Femina Writer’s Club merupakan salah satu komunitas yang ada di website online Femina. Komunitas ini diasuh langsung oleh tim editor Femina dan setiap tulisan yang dimuat di komunitas akan diberi komentar. Cara pengiriman naskah sendiri cukup mudah. Cukup melakukan pendaftaran di website Femina dan kita pun bisa mengirimkan karya kita. Tentang info pemuatannya sendiri mungkin para penulis harus sedikit bersabar dan mengecek sendiri ke website Femina. Saya sendiri sudah mengirimkan 2 cerpen dan alhamdulillah ditampilkan dan mendapat kritikan yang membangun. Berikut adalah salah satu cerpen saya yang ditampilkan di website tersebut.
***
Akhir Penantian Akan Dian
Sejak beberapa tahun terakhir, sejumput perasaan aneh muncul setiap kali aku memasuki pekarangan rumah ini. Pada warna cat yang dimiliki oleh dinding rumah ini, pada tanam-tanaman yang menghiasi pekarangan, juga pada sepasang kursi kayu yang diletakkan di teras rumah. Semuanya selalu membuatku merasa kembali ke masa lalu. Apalagi jika mengingat kebiasaan Tante Ros duduk di salah satu kursi teras tersebut sambil menikmati teh hangatnya di sore hari, seperti yang kulihat saat ini. Semuanya sungguh membuat hatiku miris.

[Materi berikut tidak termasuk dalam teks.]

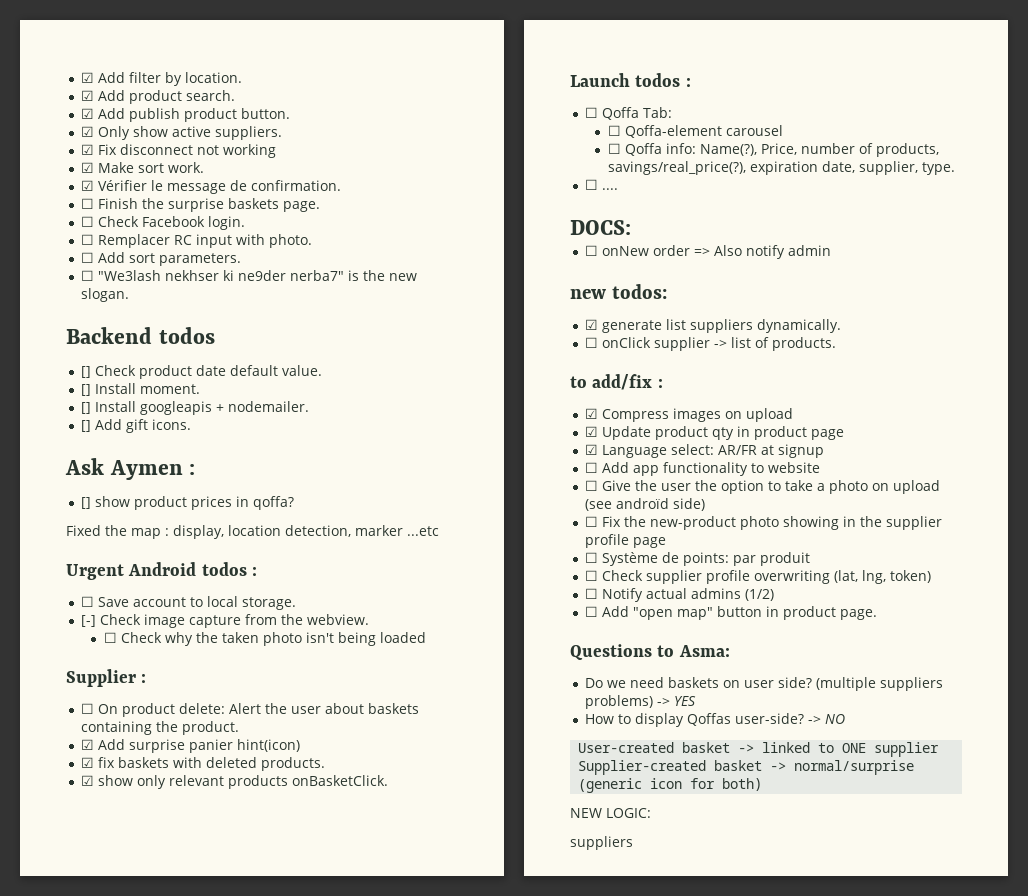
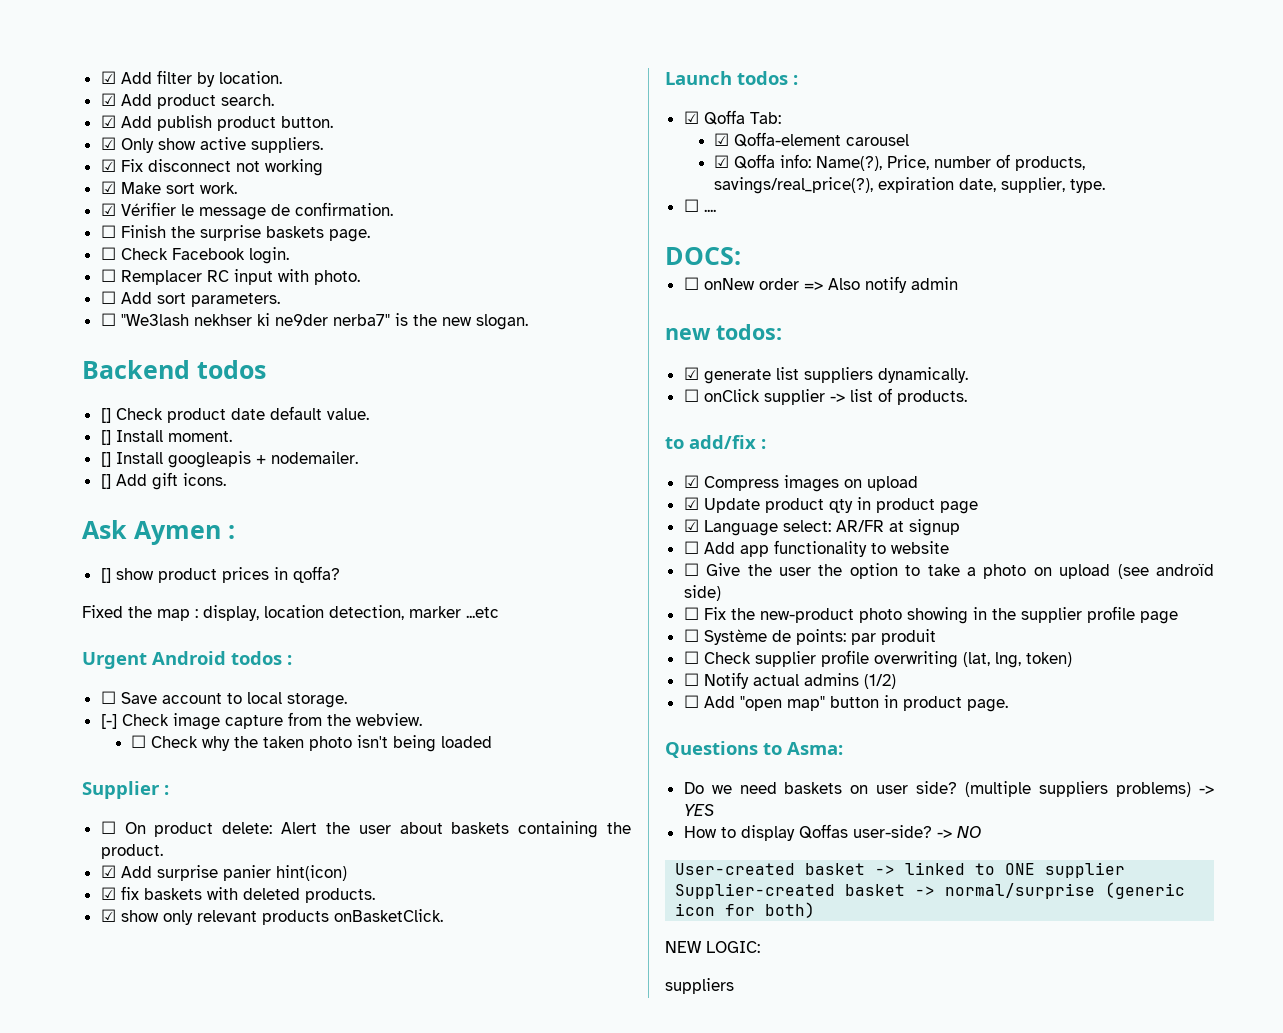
- ☐ Qoffa Tab:
+ ☑ Qoffa Tab:
- ☐ Qoffa-element carousel
+ ☑ Qoffa-element carousel
- ☐ Qoffa info: Name(?), Price, number of products, savings/real_price(?), expiration date, supplier, type.
+ ☑ Qoffa info: Name(?), Price, number of products, savings/real_price(?), expiration date, supplier, type.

Hari ini, seperti tahun-tahun sebelumnya, aku menyempatkan diri untuk mengunjungi kediaman Tante Ros dan Om Yusran. Jika saat masih sekolah dahulu aku masih bisa datang sesering mungkin ke rumah ini. Maka ketika memasuki bangku kuliah dan dunia kerja seperti saat ini, kedatanganku ke rumah ini sangat bergantung pada waktu libur yang bisa kudapatkan. Kadang libur semester. Kadang saat libur lebaran. Itupun dalam waktu yang sangat singkat.
Namun sepertinya semuanya tak menjadi masalah bagi Tante Ros dan Om Yusran. Bagi mereka, asalkan aku menyempatkan diri menemui mereka dan membagi ceritaku, itu sudah cukup. Karena itulah kapanpun aku mengabarkan akan menginap di rumah mereka, sambutan hangat selalu mereka berikan padaku, layaknya menyambut kedatangan anak mereka sendiri.
Tentunya bukan tanpa alasan jika aku dengan beraninya menyebutkan bahwa aku sudah dianggap seperti anak sendiri oleh Tante Ros dan Om Yusran. Belasan tahun lalu, saat Dian masih ada di rumah itu, tak terhitung berapa kali aku menginap di rumah Tante Ros. Ibuku sudah menganggap Dian seperti putrinya sendiri. Begitu juga Tante Ros dan Om Yusran terhadapku. Saking dekatnya aku dan Dian, teman-teman yang lain kadang menyebut kami sebagai saudara kembar yang terpisah. Dan seolah-olah semuanya memang sudah diatur, kami memiliki nama yang memiliki arti sama, Cahaya dan Dian.
Perlahan kudorong pintu pagar berwarna hijau kusam yang membatasi tubuhku dengan pekarangan rumah. Terdengar bunyi berderit saat pintu pagar itu bergerak. Tak ada reaksi dari Tante Ros. Seperti biasa ia begitu larut dalam dunianya.
“Assalamu’alaikum, Tante,” sapaku pada Tante Ros saat tubuhku hanya berjarak satu meter dari tempatnya duduk.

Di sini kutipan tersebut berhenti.